__HOW TO COMPLETE THIS TASK__.
Read through the data, and wherever a line holds the word "Environment", write that line out.

*** Opening of STORED DATA ***

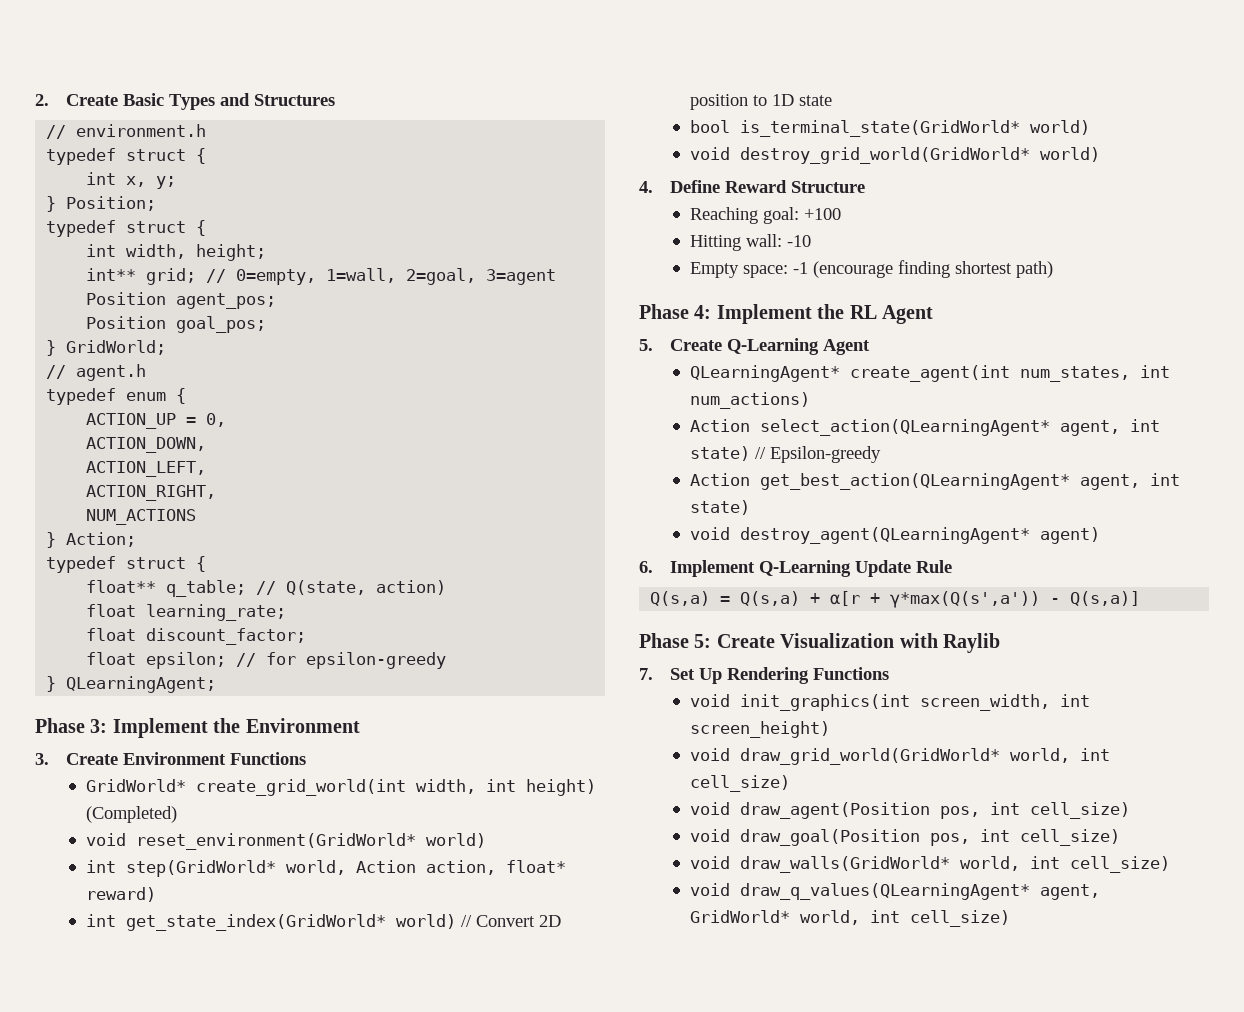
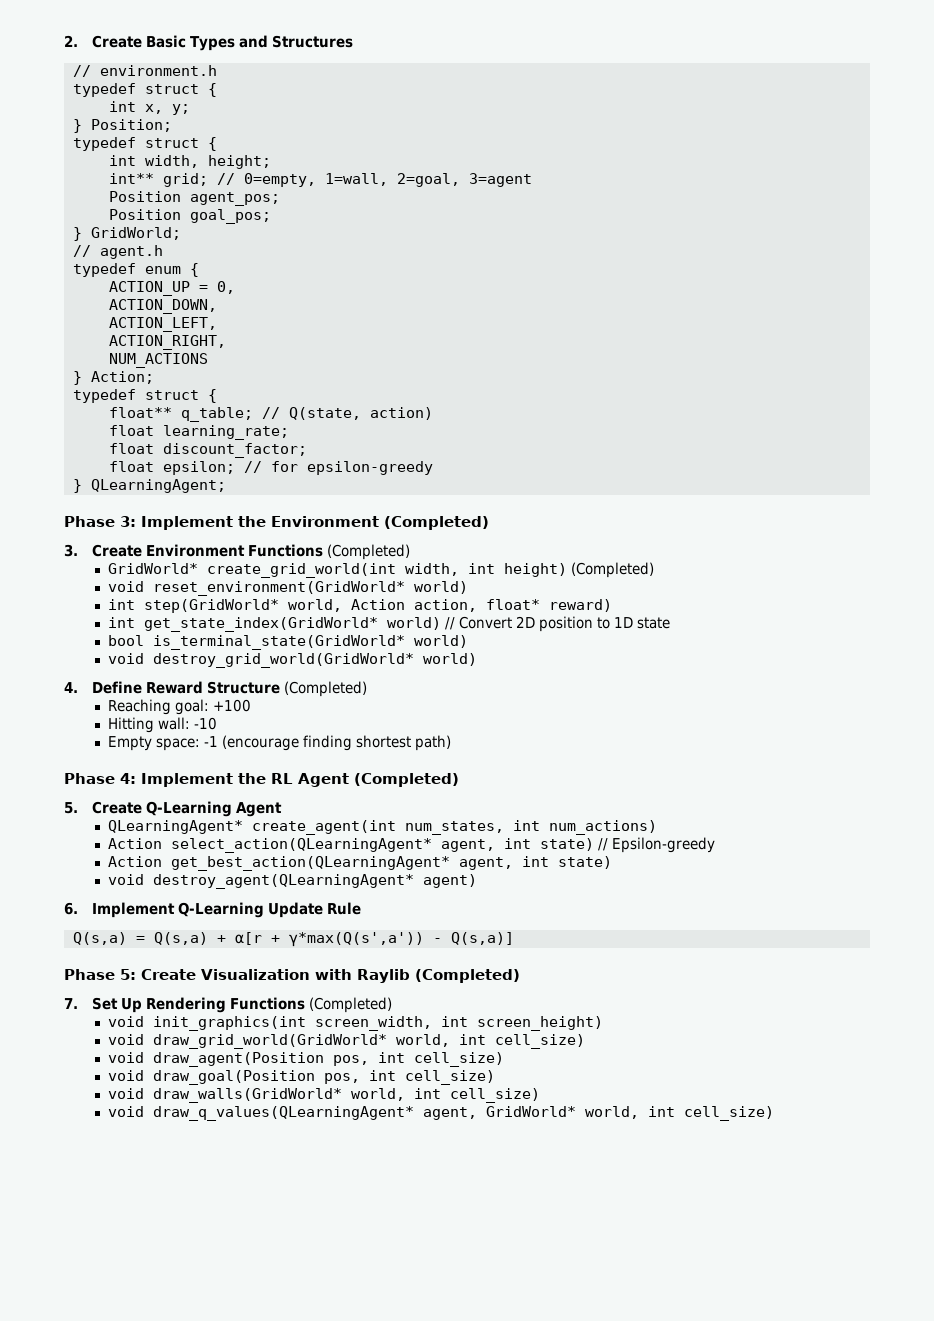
- Phase 3: Implement the Environment
+ Phase 3: Implement the Environment (Completed)
- 3. Create Environment Functions
+ 3. Create Environment Functions (Completed)
- 4. Define Reward Structure
+ 4. Define Reward Structure (Completed)
- Phase 4: Implement the RL Agent
+ Phase 4: Implement the RL Agent (Completed)
- Phase 5: Create Visualization with Raylib
+ Phase 5: Create Visualization with Raylib (Completed)
- 7. Set Up Rendering Functions
+ 7. Set Up Rendering Functions (Completed)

*** Close of STORED DATA ***

__TASK ANSWER__.
- Phase 3: Implement the Environment
+ Phase 3: Implement the Environment (Completed)
- 3. Create Environment Functions
+ 3. Create Environment Functions (Completed)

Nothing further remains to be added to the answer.